The Potemkin Chancellor might be found out now that he is Prime Minister
George Osborne may very well be next to drink from this chalice. He is mindful that oppositions do not always benefit from economic malaise (witness Neil Kinnock in 1992) and until recently David Cameron suspected the same would be true for the Conservatives. One of Mr Brown’s infuriating accomplishments was to be perceived by the public as the man one would trust in an economic downturn. The Tories could swear and spit, but in the summer the polls were unequivocal: Mr Brown’s reward for sending the economy south would be re-election so that he could fix it.
Those days are over. For the first sustained period since Black Wednesday, Labour has lost its lead over the Conservatives for economic competence — a measure which is normally key to winning an election. Yet the Tory leader’s strategy has been to match Mr Brown’s spending plans, and to offer the electorate the same ideas without Mr Brown himself. The question facing Mr Cameron this Christmas recess is whether this is wise — given that Mr Brown’s policies are manifestly failing.
Mr Osborne’s instincts remain to stress ‘stability’ rather than tax cuts (this is in order of emphasis — he has, at long last, given up pretending there is a contradiction between the two). For now, his priority is winning over the business world and persuading the City that the Northern Rock debacle would not have happened under the Tories. He is betting that events will continue to conspire against Mr Brown’s reputation as the custodian of ‘stability’, and that the Tories’ best chance is to pose as the safer bet.
Mr Osborne believes that Mr Brown’s hardy perennial line — ‘Tory cuts’ versus ‘Labour investment’ — will lose its potency this time. Yet the shadow Chancellor is not minded to amend his proposal to outspend Labour on the public services. This would, at any rate, put rocket boosters under Tory education policy — enabling the Cameroons to offer £6,000 per pupil to any body that would open up a new school in the state sector. As for defence, it is likely to have an even smaller slice of the Conservative pie than its ever-shrinking share of Mr Brown’s budgets.
All Tory roads lead towards a May 2010 election (the date which is now becoming orthodox in Westminster). Mr Cameron’s plan is to spend next year wooing business, and look at personal tax only in 2009. This underscores the safety-first approach to Tory policy (save for radical education and welfare plans, to be outlined next month). The guiding principle is to look mature and ready for government, and do nothing that would help Mr Brown portray the Tories as a risk.

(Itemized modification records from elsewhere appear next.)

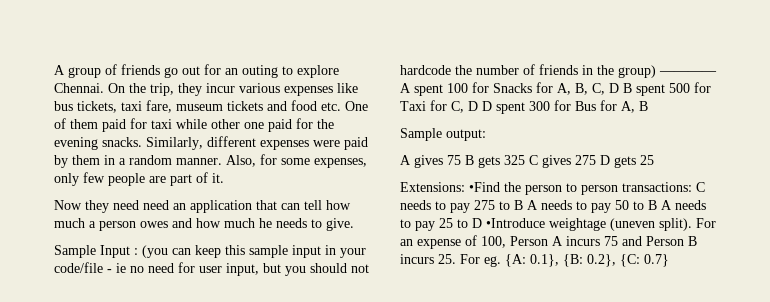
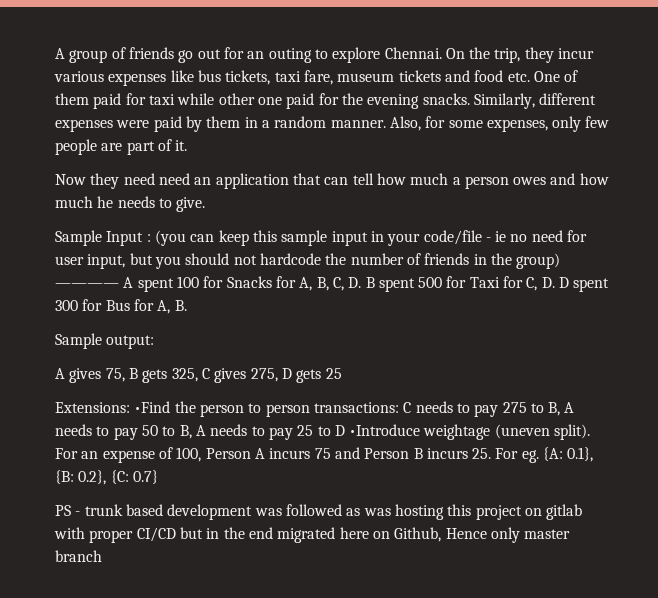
- Sample Input : (you can keep this sample input in your code/file - ie no need for user input, but you should not hardcode the number of friends in the group) ———— A spent 100 for Snacks for A, B, C, D B spent 500 for Taxi for C, D D spent 300 for Bus for A, B
+ Sample Input : (you can keep this sample input in your code/file - ie no need for user input, but you should not hardcode the number of friends in the group) ———— A spent 100 for Snacks for A, B, C, D. B spent 500 for Taxi for C, D. D spent 300 for Bus for A, B.
- A gives 75 B gets 325 C gives 275 D gets 25
+ A gives 75, B gets 325, C gives 275, D gets 25
- Extensions: •Find the person to person transactions: C needs to pay 275 to B A needs to pay 50 to B A needs to pay 25 to D •Introduce weightage (uneven split).
+ Extensions: •Find the person to person transactions: C needs to pay 275 to B, A needs to pay 50 to B, A needs to pay 25 to D •Introduce weightage (uneven split).
+ PS - trunk based development was followed as was hosting this project on gitlab with proper CI/CD but in the end migrated here on Github, Hence only master branch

For most of his time in No. 11, Mr Brown regurgitated the joke that there are two types of Chancellors: those who fail, and those who get out in time. Yet he has hardly escaped by moving next door to No. 10 Downing Street: there is no one else to blame for a Britain which today suffers the highest inflation and worst deficit in western Europe. Mr Cameron and Mr Osborne calculate that this is not their battle. That if the roof does indeed fall in on the British economy next year, it will be a personal matter between Mr Brown and the British public — and that the best thing the Tories can do is stand well back.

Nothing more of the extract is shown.